Note: As a tax avoidance scheme, UBC (Lessee/ Sublessor/Beneficiary) sought to rent an arena from the City of Anaheim (Lessor/Sublessee) and procure the tax benefits of ownership and indebtedness that the tax-exempt City of Anaheim, owner of the arena, could not enjoy. Accordingly, Lessee/Sublessor and Lessor/Sublessee executed a Participation Agreement on 26 January 1999 which set forth the terms of a lease (Head Lease) and simultaneous sublease (Sublease) of the arena on Arrowhead Pond of Anaheim (Pond) in Anaheim, California (Pond Transaction). The Head Lease provided that Lessee/Sublessor would lease an undivided interest in the Pond until 1 April 2038 while the Sublease provided that Lessee/Sublessor would simultaneously convey its interest in the Pond back to Lessor/Sublessee until 2 January 2019, with an option to renew through 29 May 2030. The Head Lease required Lessee/Sublessor to make an advance rent payment and a deferred rent payment. Lessee/Sublessor fulfilled its advance rent payment obligation by making an initial equity payment and obtaining a loan to pay the remaining amount. The Sublease required the Lessor/Sublessee to pay annual rental payments to Lessee/Sublessor. Furthermore, under the Participation Agreement, Lessor/Sublessee was required to use part of Lessee/Sublessor's equity payment to obtain an irrevocable standby letter of credit for the benefit of Lessee/Sublessor.

In addition, Lessor/Sublessee entered into an Equity Payment Agreement (EPA) with AIG Matched Funding Corp. (AIG MFC) to the effect that AIG MFC would make certain payments on behalf of Lessor/Sublessee. Under the EPA, AIG MFC was required to grant Lessee/Sublessor a first security interest in collateral, and Ogden, an entity contracted by the Lessor/Sublessee to operate and manage the Pond, agreed to obtain an irrevocable standby letter of credit for the benefit of Lessee/Sublessor.

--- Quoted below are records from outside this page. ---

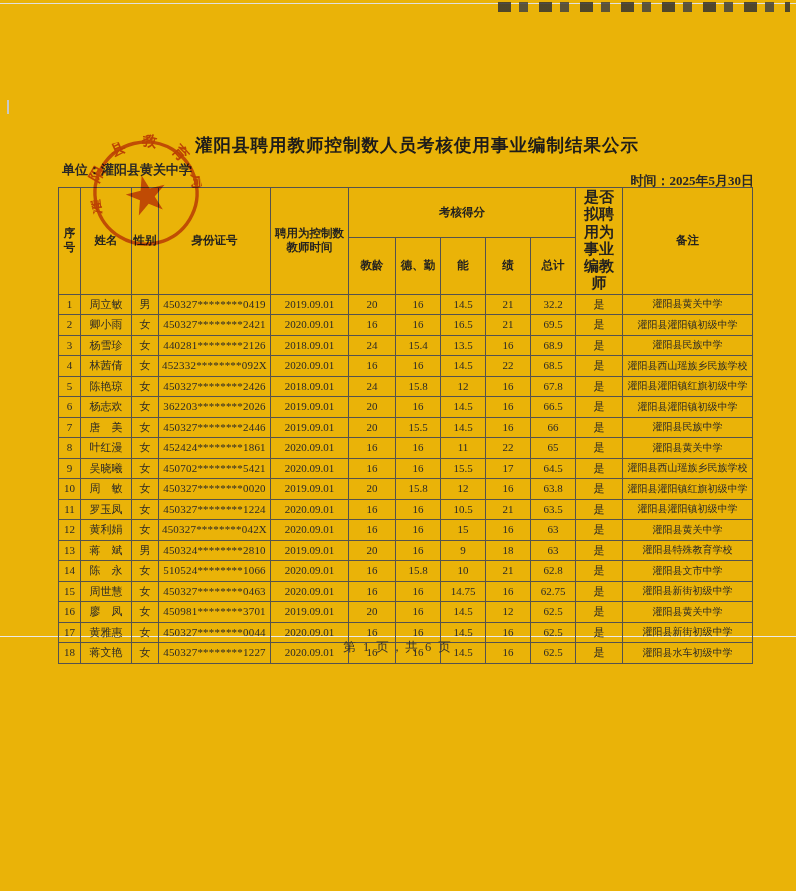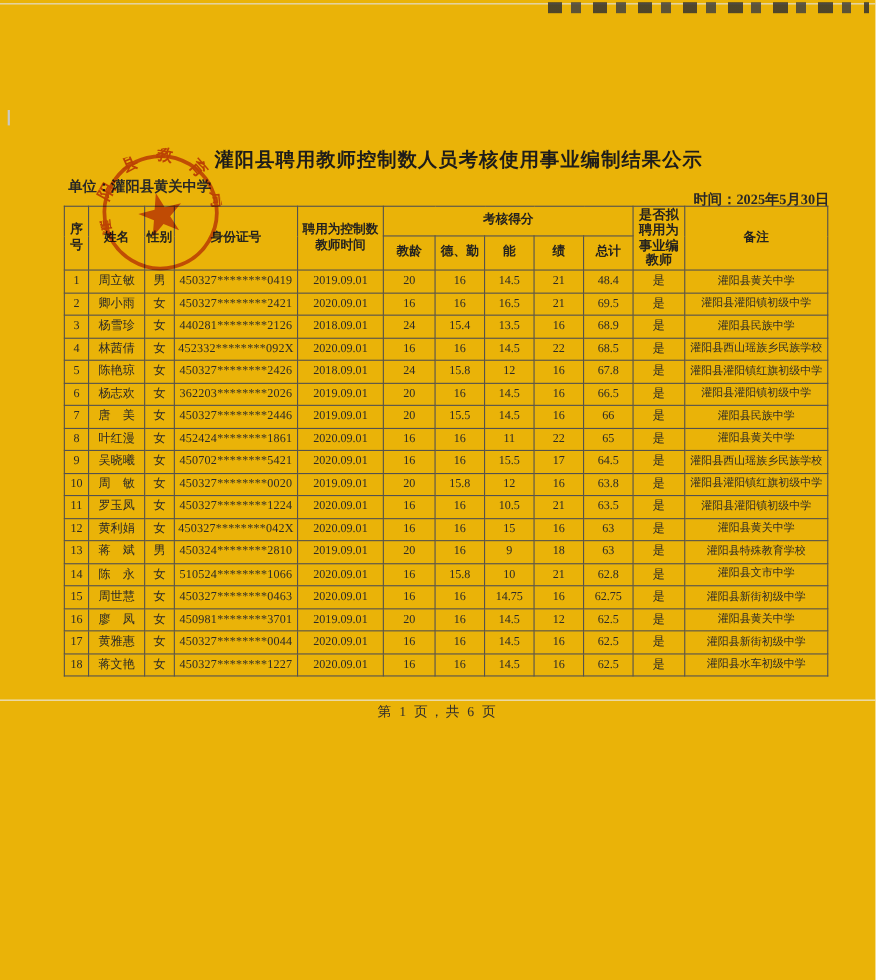--- a/index.html
+++ b/index.html
@@ -47,7 +47,7 @@
   }
   .main-table thead tr.h1 { height: 24px; }
   .main-table thead tr.h2 { height: 27px; }
-  .main-table thead th.hire-status-h { font-size: 12px; line-height: 1.15; }
+  .main-table thead th.hire-status-h { font-size: 15px; line-height: 1.15; }
   .main-table tbody td {
     height: 20.5px; font-size: 11px; line-height: 1; color: #2c2a27;
     white-space: nowrap;

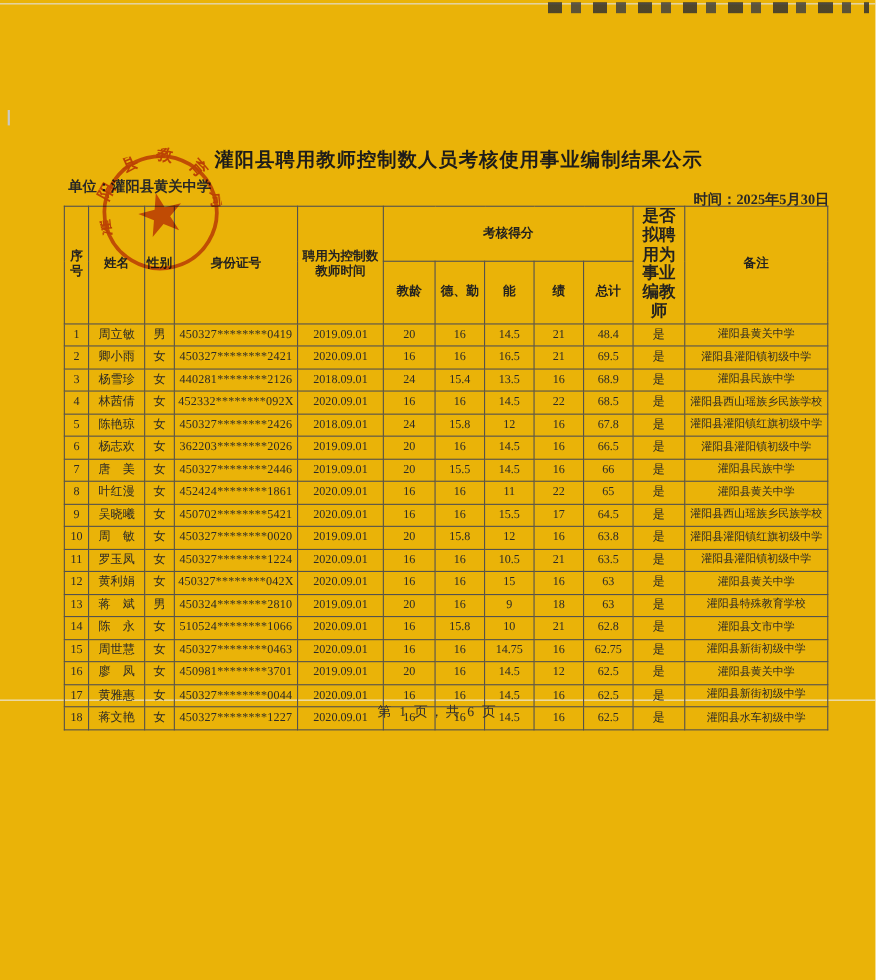--- a/index.html
+++ b/index.html
@@ -125,7 +125,7 @@
           <td>16</td>
           <td>14.5</td>
           <td>21</td>
-          <td>48.4</td>
+          <td>32.2</td>
           <td>是</td>
           <td class="remark-cell">灌阳县黄关中学</td>
         </tr>

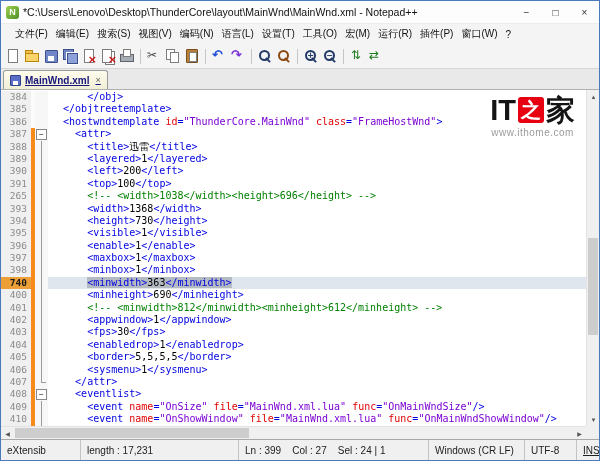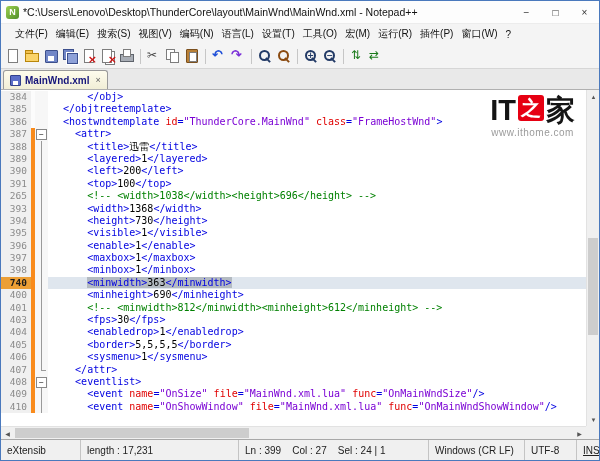--- a/index.html
+++ b/index.html
@@ -91,7 +91,7 @@
     padding-left:2px;border-bottom:1px solid #b0b0b0;}
   .tab{height:19px;box-sizing:border-box;display:flex;align-items:center;gap:4px;padding:0 6px;
     background:linear-gradient(#fefced,#f1eed6);border:1px solid #9a9a9a;border-bottom:none;
-    border-radius:3px 3px 0 0;font-size:10px;color:#15157a;font-weight:bold;}
+    border-radius:3px 3px 0 0;font-size:10px;color:#15157a;font-weight:bold;text-decoration:underline;}
   .tab-file-icon{width:9px;height:9px;background:#5b6ec7;border:1px solid #32418c;
     border-radius:1px;position:relative;flex:none;}
   .tab-file-icon::after{content:'';position:absolute;left:2px;bottom:0;width:5px;height:4px;background:#fff;}

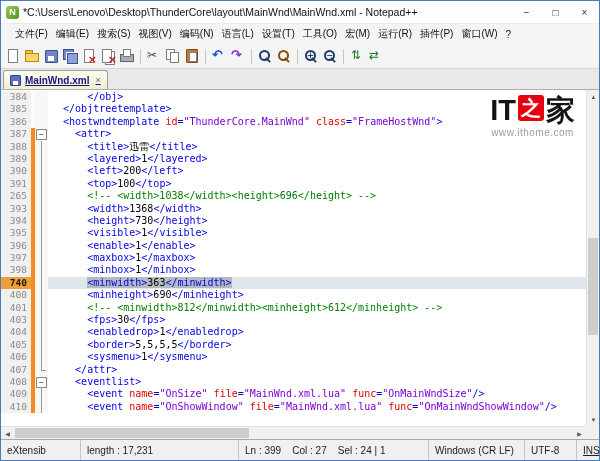--- a/index.html
+++ b/index.html
@@ -124,7 +124,7 @@
 
   
   .watermark{position:absolute;top:5px;right:24px;text-align:center;pointer-events:none;}
-  .wm-row{display:flex;justify-content:center;gap:2px;}
+  .wm-row{display:flex;align-items:center;justify-content:center;gap:2px;}
   .wm-it,.wm-jia{font-weight:bold;font-size:29px;color:#141414;line-height:30px;}
   .wm-zhi{width:26px;height:26px;background:#e60012;color:#fff;font-size:20px;font-weight:bold;
     line-height:26px;border-radius:3px;display:inline-block;text-align:center;}

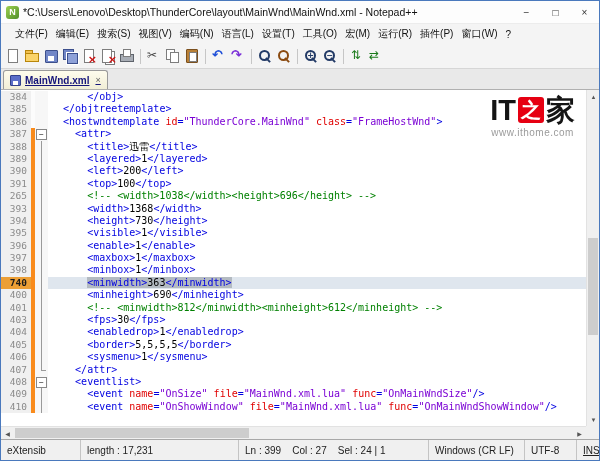--- a/index.html
+++ b/index.html
@@ -363,6 +363,12 @@
           <span class="lt">      <span class="tk-c">&lt;!-- &lt;minwidth&gt;812&lt;/minwidth&gt;&lt;minheight&gt;612&lt;/minheight&gt; --&gt;</span></span>
         </div>
         <div class="code-line">
+          <span class="ln">402</span>
+          <span class="chg on"></span>
+          <span class="fold fold-line"></span>
+          <span class="lt">      <span class="tk-g">&lt;appwindow&gt;</span><span class="tk-t">1</span><span class="tk-g">&lt;/appwindow&gt;</span></span>
+        </div>
+        <div class="code-line">
           <span class="ln">403</span>
           <span class="chg on"></span>
           <span class="fold fold-line"></span>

This opinion explained the purpose of this arrangement as follows:

The Pond Transaction was a LILO, a leasein/ lease-out transaction "designed to transfer tax benefits from an entity not subject to U.S. income taxation (a tax-indifferent entity) to an entity that is subject to U.S. income taxation... In the typical LILO, a U.S. taxpayer purports to lease property from a tax-indifferent owner under a 'head lease,' and then simultaneously leases that property back to the owner under a sublease. Before and after the transaction, the tax-indifferent entity continues to operate the property. Nevertheless, the taxpayer claims deductions predicated upon the head lease... The tax-indifferent party receives a fee for agreeing, in effect, to transfer its 'wasted' tax deductions to a tax-paying entity that can use them."

"On its 1999 through 2002 tax returns, [Lessee/ Sublessor] reported rental income with respect to the Pond Transaction and claimed deductions for rental expense, amortization of transaction expenses, and interest expense in connection with the Pond Transaction. During an audit of [Lessee/Sublessor]'s tax returns for the 1998 through 2002 taxable years, the IRS disregarded the income and disallowed the deductions reported by [Lessee/Sublessor] in connection with the Pond Transaction. The IRS' proposed adjustments in connection with the Pond Transaction... resulted in... increases in [Lessee/ Sublessor]'s taxable income and corresponding deficiencies... [Lessee/Sublessor] paid these deficiencies in two installments, on or about July 2, 2003, and December 5, 2005. [Lessee/Sublessor] filed a claim for refund (Form 1120X) with the IRS on or about January 4, 2006, requesting a refund of Federal income taxes for the 1998 through 2002 taxable years in the amount of $90,846,856." Subsequently, Lessee/Sublessor sued the United States for a refund of income tax payments.

The U.S. Court of Federal Claims, Allegra, J., held that Lessee/Sublessor was not entitled to a refund because it did not incur "genuine indebtedness" associated with the LILO transaction. "[T]he debt incurred by [Lessee/Sublessor] was, in substance, decidedly not genuine, deriving from circular transactions largely with the subsidiaries of a single entity - transactions in which [Lessee/Sublessor]'s loan was paid with the proceeds of the same loan."



The views expressed in this Case Summary are those of the Institute of International Banking Law and Practice and not necessarily those of ICC or the other partners in DC-PRO.